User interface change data
• • • • • • •
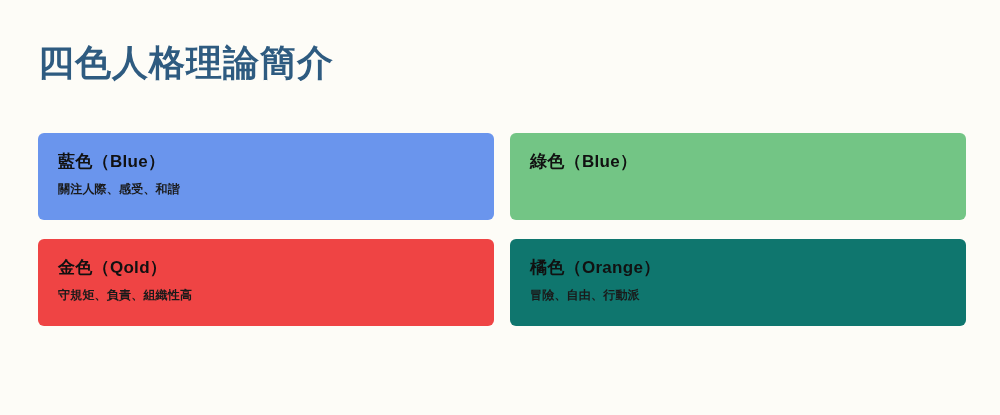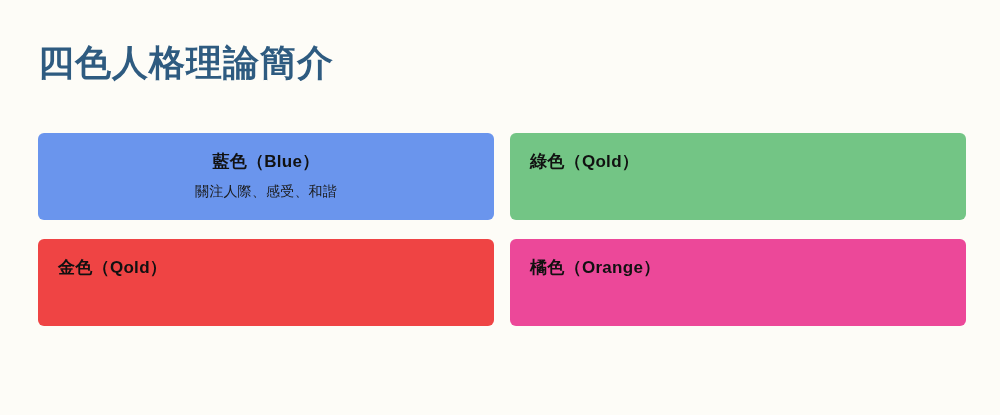"藍色（Blue）" div.card { text-align: center -> none }
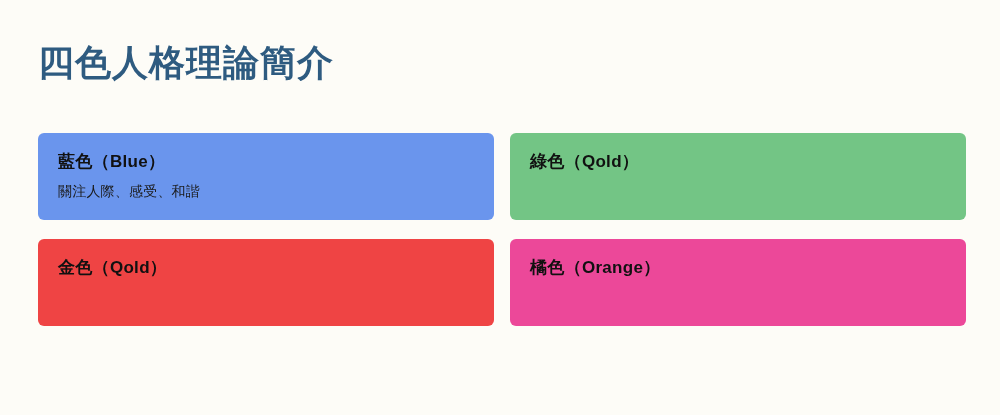"綠色（Qold）" p.card-title { text: Qold -> Blue }
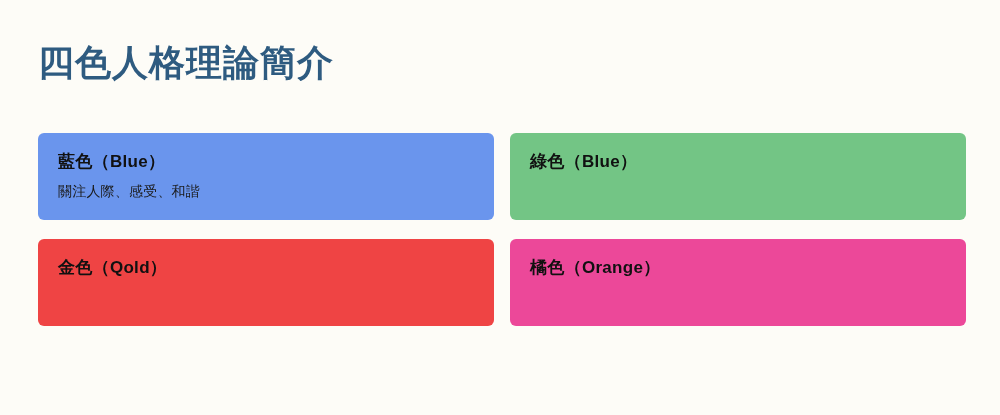"關注人際、感受、和諧" .card-desc { font-size: 14px -> 12px; font-weight: 400 -> 700 }
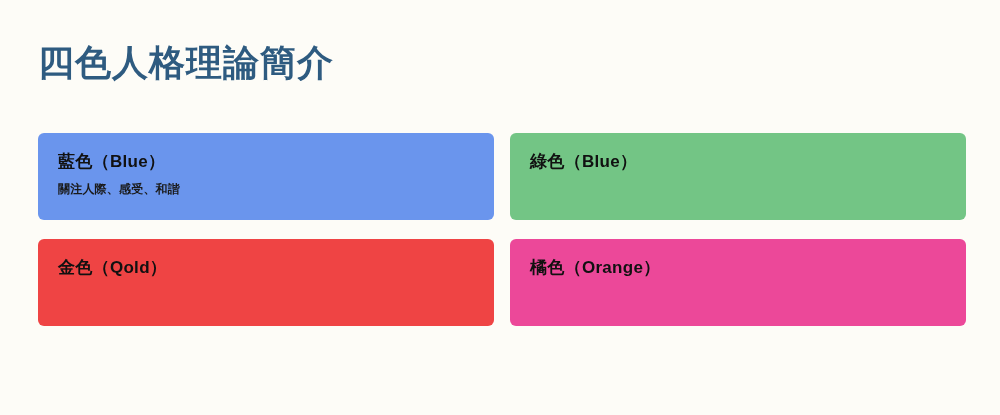"橘色（Orange）" div.card { background: #ec4899 -> #0f766e }
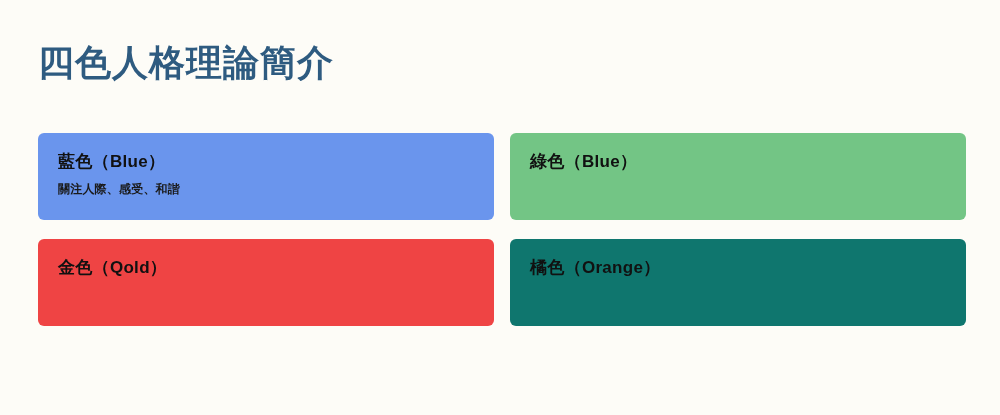"守規矩、負責、組織性高" p.card-desc { html: none -> <p>守規矩、負責、組織性高</p> }
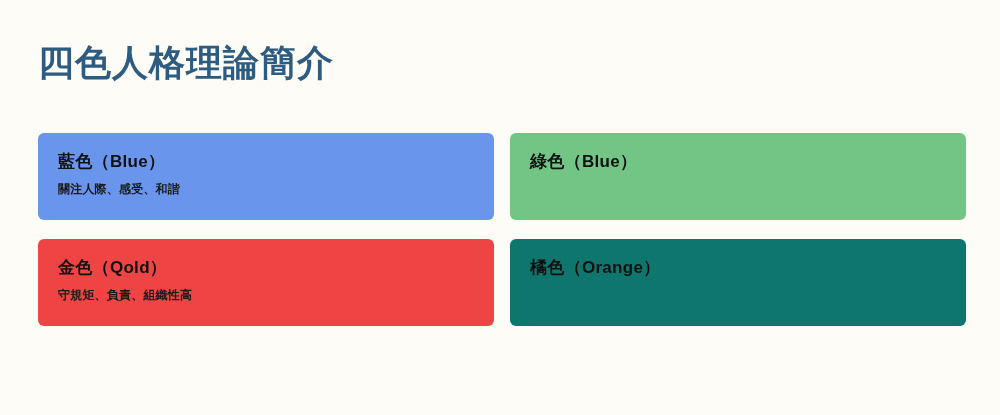"冒險、自由、行動派" p.card-desc { html: none -> <p>冒險、自由、行動派</p> }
• • • • • • •
## Aim of the task
Your answer must be the lines from the one containing "none -> <p>守規矩、負責、組織性高</p>" through the last line of the records, copied exactly, with no pictures.

## Written answer
"守規矩、負責、組織性高" p.card-desc { html: none -> <p>守規矩、負責、組織性高</p> }
"冒險、自由、行動派" p.card-desc { html: none -> <p>冒險、自由、行動派</p> }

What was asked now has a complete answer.